- **What you should do**
Your answer should hold exactly the lines from the line containing "(146, 288) none -> [84,331,110,344] // Blog" through the end of the entries that follow.

★ ★ ★ ★ ★ ★ ★

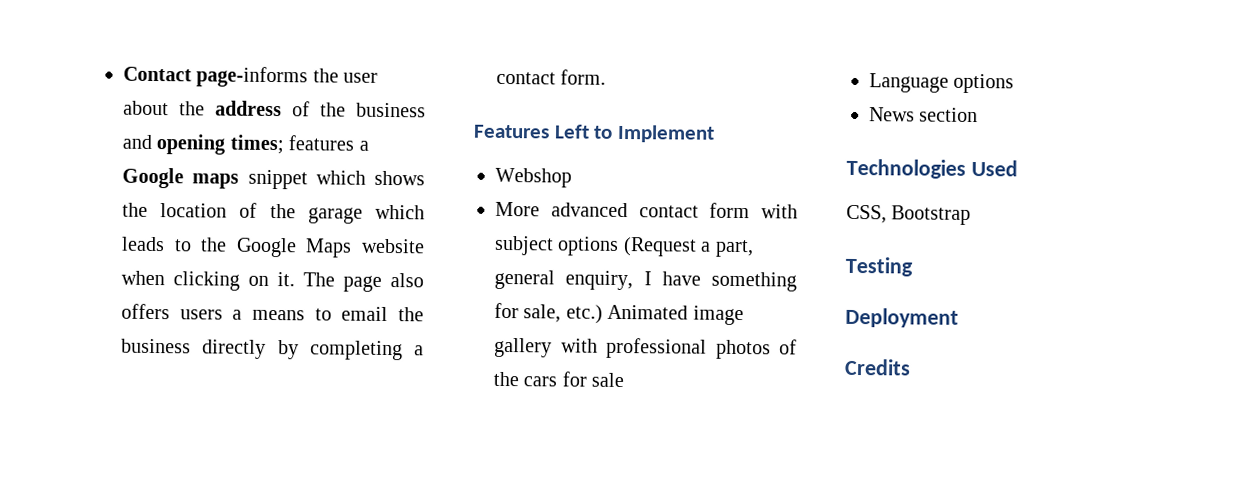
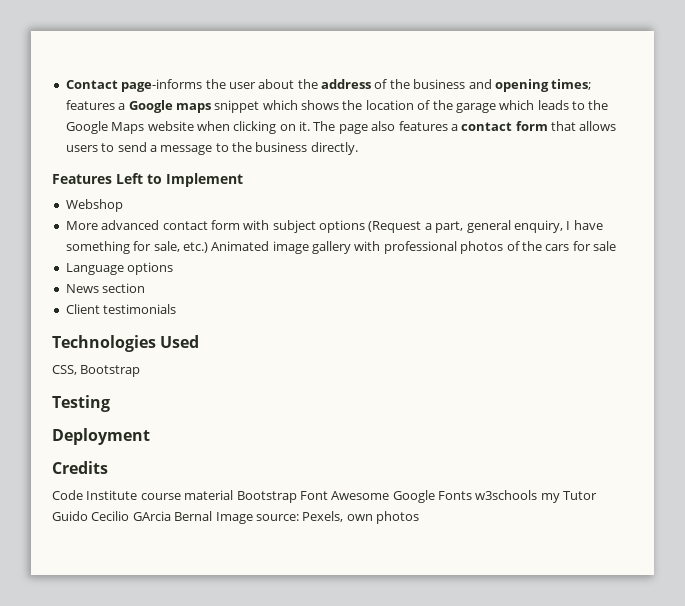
[121,303,425,322] [121,338,424,361] [496,69,607,85] offers users a means to email the business directly by completing a contact form. -> [398,121,617,131] [65,142,358,155] features a contact form that allows users to send a message to the business directly.
(979, 115) none -> [65,304,177,314] // Client testimonials
(911, 367) none -> [52,490,598,503] [52,511,419,524] // Code Institute course material Bootstrap Font Awesome Google Fonts w3schools my Tutor Guido Cecilio GArcia Bernal Image source: Pexels, own photos

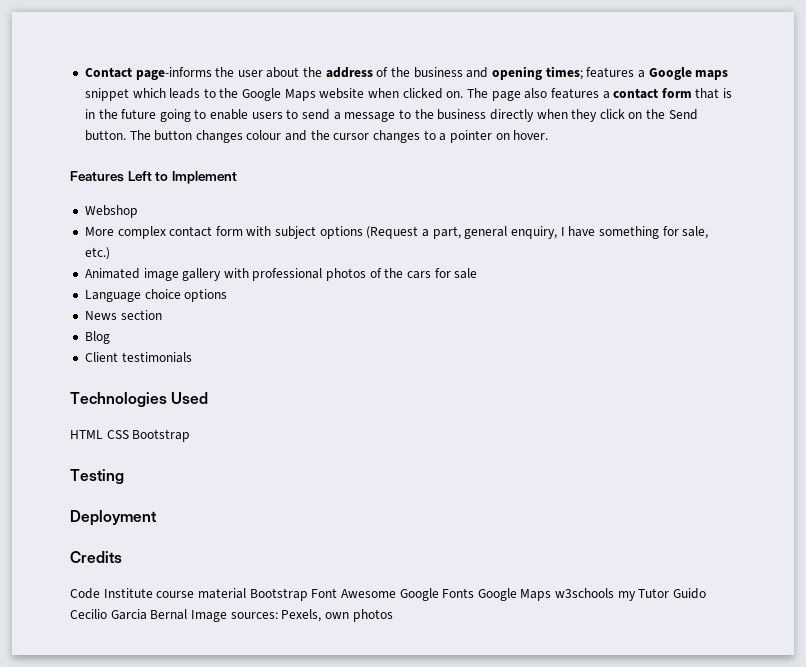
[301,100,535,113] shows the location of the garage which -> (166, 93) none
[233,121,310,134] clicking on it. -> [402,88,464,99] clicked on.
[579,121,617,131] allows -> [723,88,733,98] [84,109,249,122] is in the future going to enable
[310,142,358,155] directly. -> [489,109,698,122] [84,130,549,143] directly when they click on the Send button. The button changes colour and the cursor changes to a pointer on hover.
[101,220,160,230] advanced -> [117,226,166,239] complex
(208, 247) none -> (110, 253) //
(124, 269) none -> [144,289,181,299] choice
(146, 288) none -> [84,331,110,344] // Blog
[52,365,77,375] CSS, -> [70,430,129,439] HTML CSS
(472, 495) none -> [477,588,552,601] Google Maps
[132,511,171,521] GArcia -> [110,609,147,620] Garcia
[255,514,299,521] source: -> [230,612,278,619] sources:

★ ★ ★ ★ ★ ★ ★

- **Problem solution**
(146, 288) none -> [84,331,110,344] // Blog
[52,365,77,375] CSS, -> [70,430,129,439] HTML CSS
(472, 495) none -> [477,588,552,601] Google Maps
[132,511,171,521] GArcia -> [110,609,147,620] Garcia
[255,514,299,521] source: -> [230,612,278,619] sources:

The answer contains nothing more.